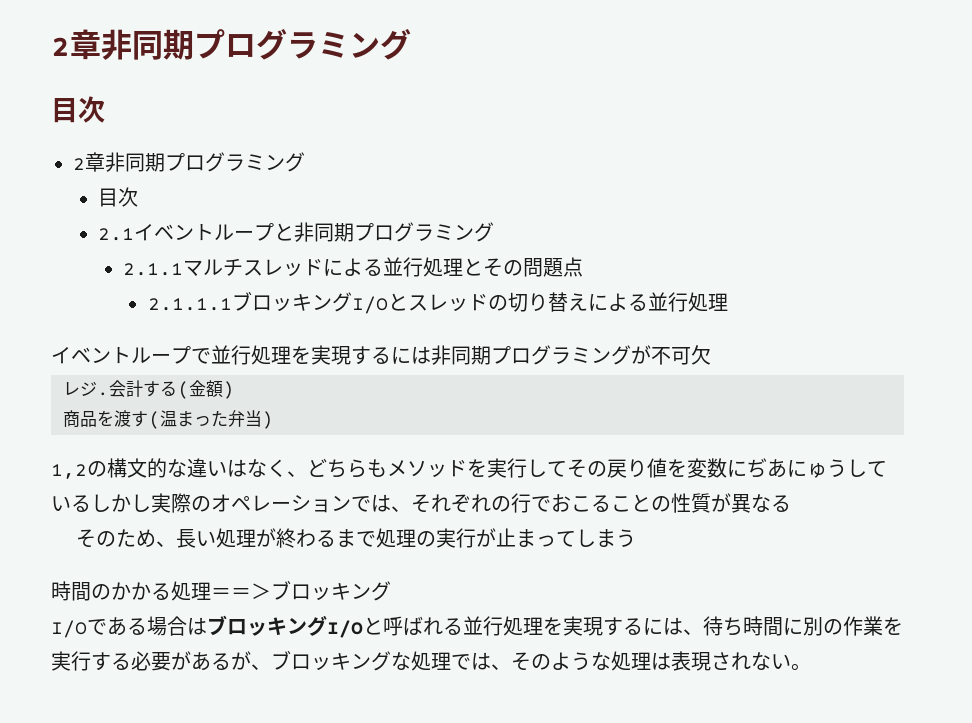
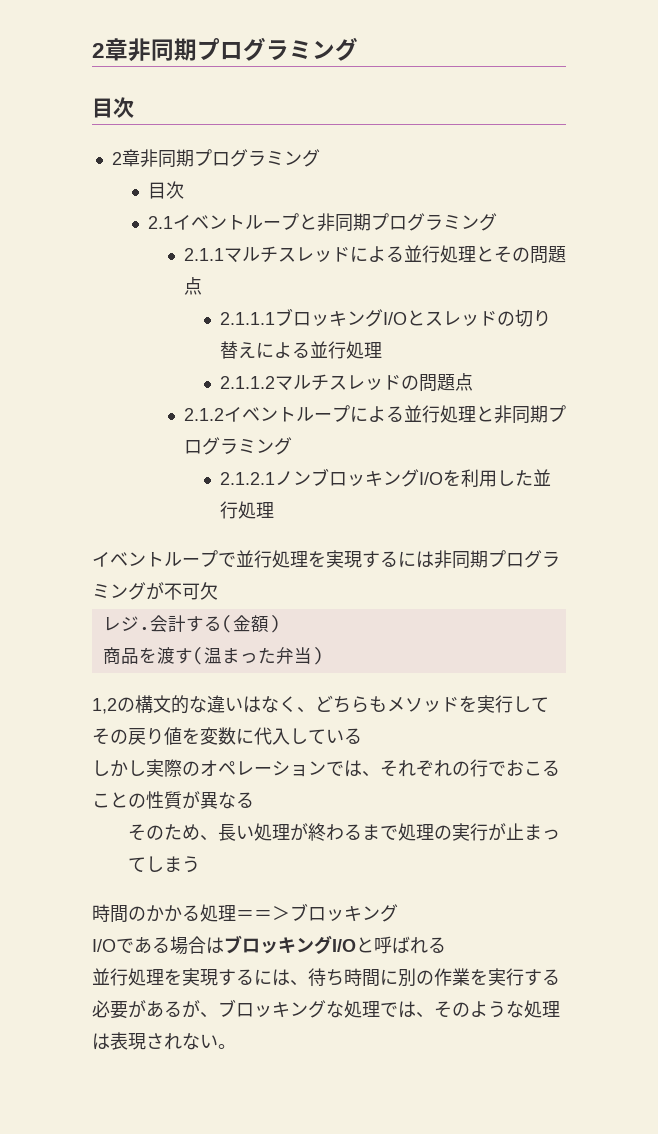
(728, 302) none -> [219,373,473,392] [183,405,566,424] [183,437,292,455] [219,468,551,487] [219,501,274,519] // 2.1.1.2マルチスレッドの問題点 // 2.1.2イベントループによる並行処理と非同期プログラミング // 2.1.2.1ノンブロッキングI/Oを利用した並行処理
[747,458,847,478] ぢあにゅう -> [254,727,290,745] 代入
(91, 503) none -> (362, 736) //
(463, 626) none -> (446, 945) //

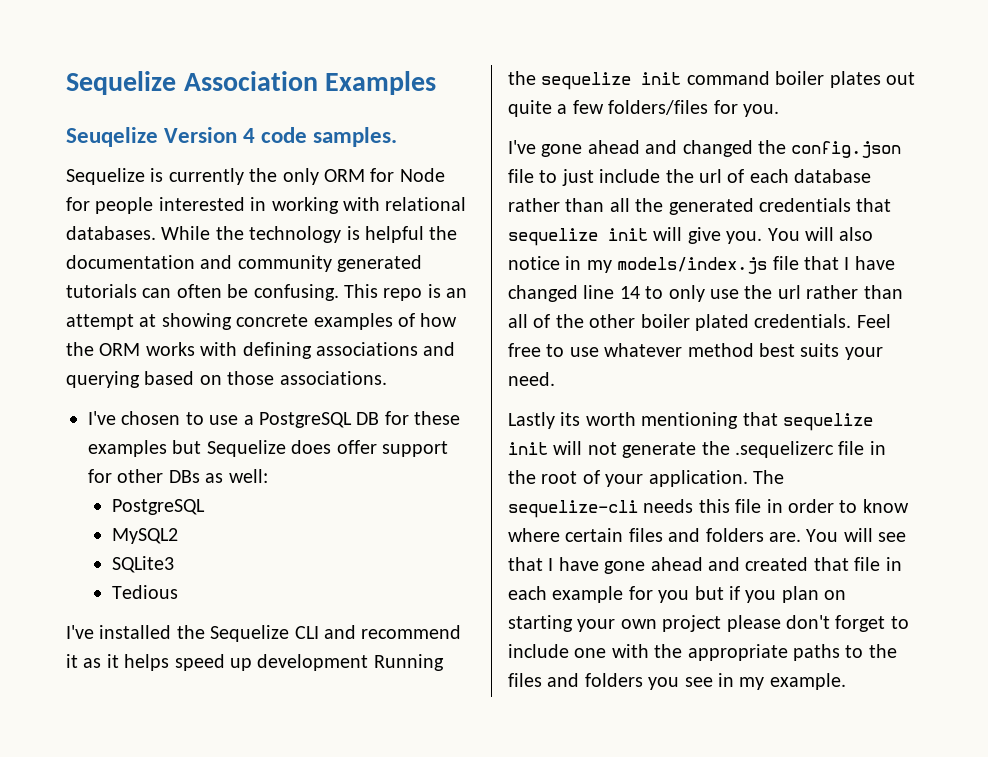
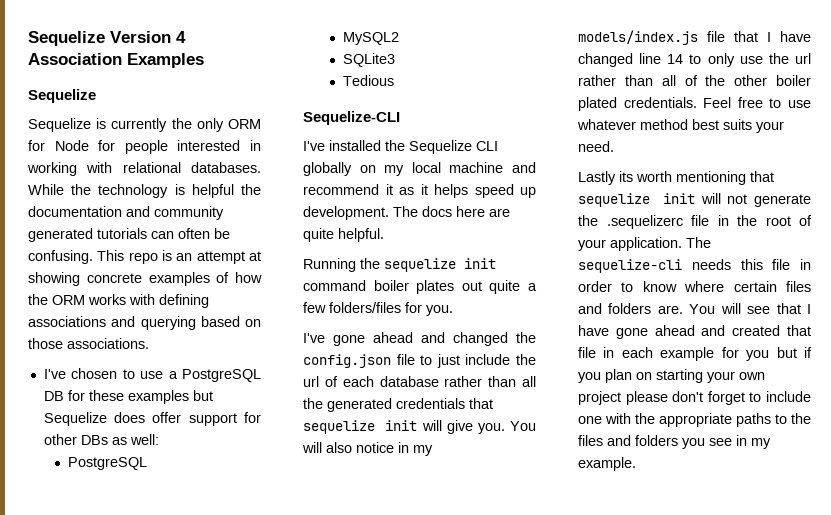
[66,71,176,95] Sequelize -> [28,31,186,46] Sequelize Version 4
[66,127,398,147] Seuqelize Version 4 code samples. -> [28,89,96,103] Sequelize
(178, 592) none -> [303,111,400,125] // Sequelize-CLI
(319, 632) none -> [303,162,504,176] globally on my local machine
[257,654,369,671] development -> [303,206,510,220] [303,228,384,242] development. The docs here are quite helpful. //

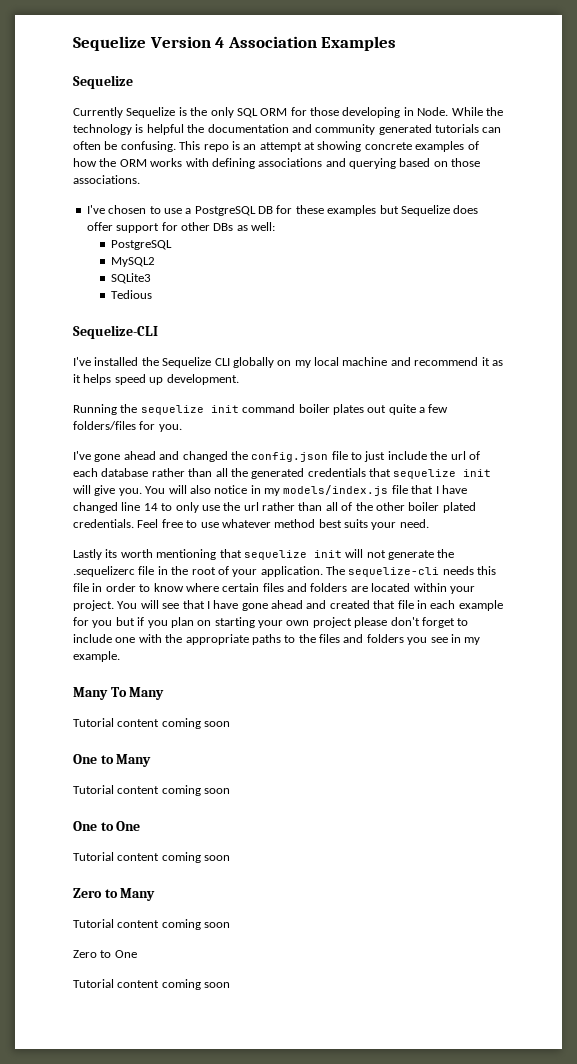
(96, 96) none -> [73,107,123,118] Currently
[111,118,168,132] currently -> (187, 111) none
(224, 125) none -> [236,108,258,118] SQL
[54,140,261,154] [27,162,261,176] Node for people interested in working with relational databases. -> [310,107,449,118] those developing in Node.
[393,206,510,217] [303,228,384,242] The docs here are quite helpful. -> (239, 379) none
[657,305,683,314] are. -> [350,583,475,594] [73,600,114,611] are located within your project.
(636, 464) none -> [73,687,165,700] [73,718,231,729] [73,754,152,767] [73,785,231,796] [73,821,141,831] [73,852,231,863] [73,888,156,901] [73,919,231,930] [73,950,137,958] [73,979,231,990] // Many To Many // Tutorial content coming soon // One to Many // Tutorial content coming soon // One to One // Tutorial content coming soon // Zero to Many // Tutorial content coming soon // Zero to One // Tutorial content coming soon

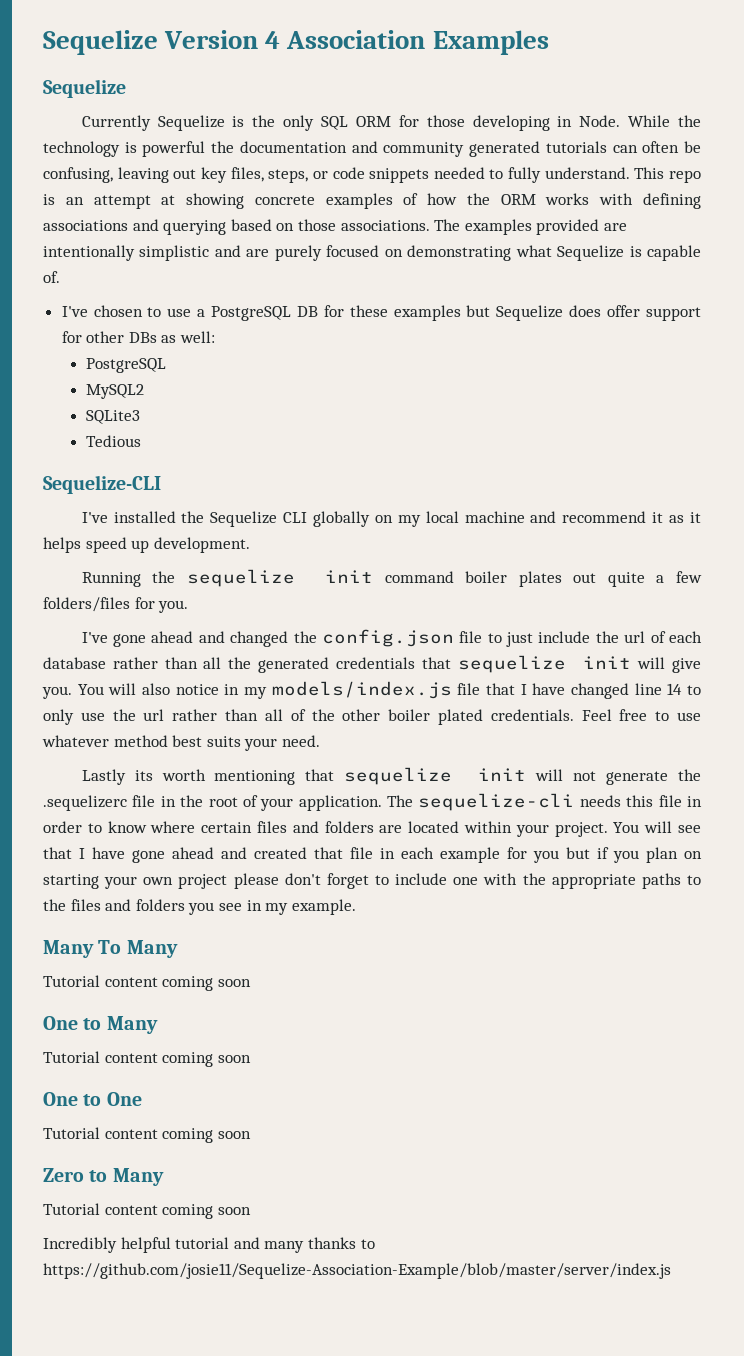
[146,124,184,135] helpful -> [142,141,206,157] powerful
[120,141,176,152] confusing. -> [43,167,630,183] confusing, leaving out key files, steps, or code snippets needed to fully understand.
(140, 179) none -> [434,219,627,235] [43,245,701,261] [43,271,60,283] The examples provided are intentionally simplistic and are purely focused on demonstrating what Sequelize is capable of.
[73,950,137,958] [73,979,231,990] Zero to One // Tutorial content coming soon -> [43,1237,375,1253] [43,1263,671,1279] Incredibly helpful tutorial and many thanks to https://github.com/josie11/Sequelize-Association-Example/blob/master/server/index.js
^^^^^^^^^^^^^^^^
◆ **WHAT TO PRODUCE**
Search the records for lines holding the word "here", then copy each line you find.

◆ **PROBLEM SOLUTION**
[257,654,369,671] development -> [303,206,510,220] [303,228,384,242] development. The docs here are quite helpful. //
[393,206,510,217] [303,228,384,242] The docs here are quite helpful. -> (239, 379) none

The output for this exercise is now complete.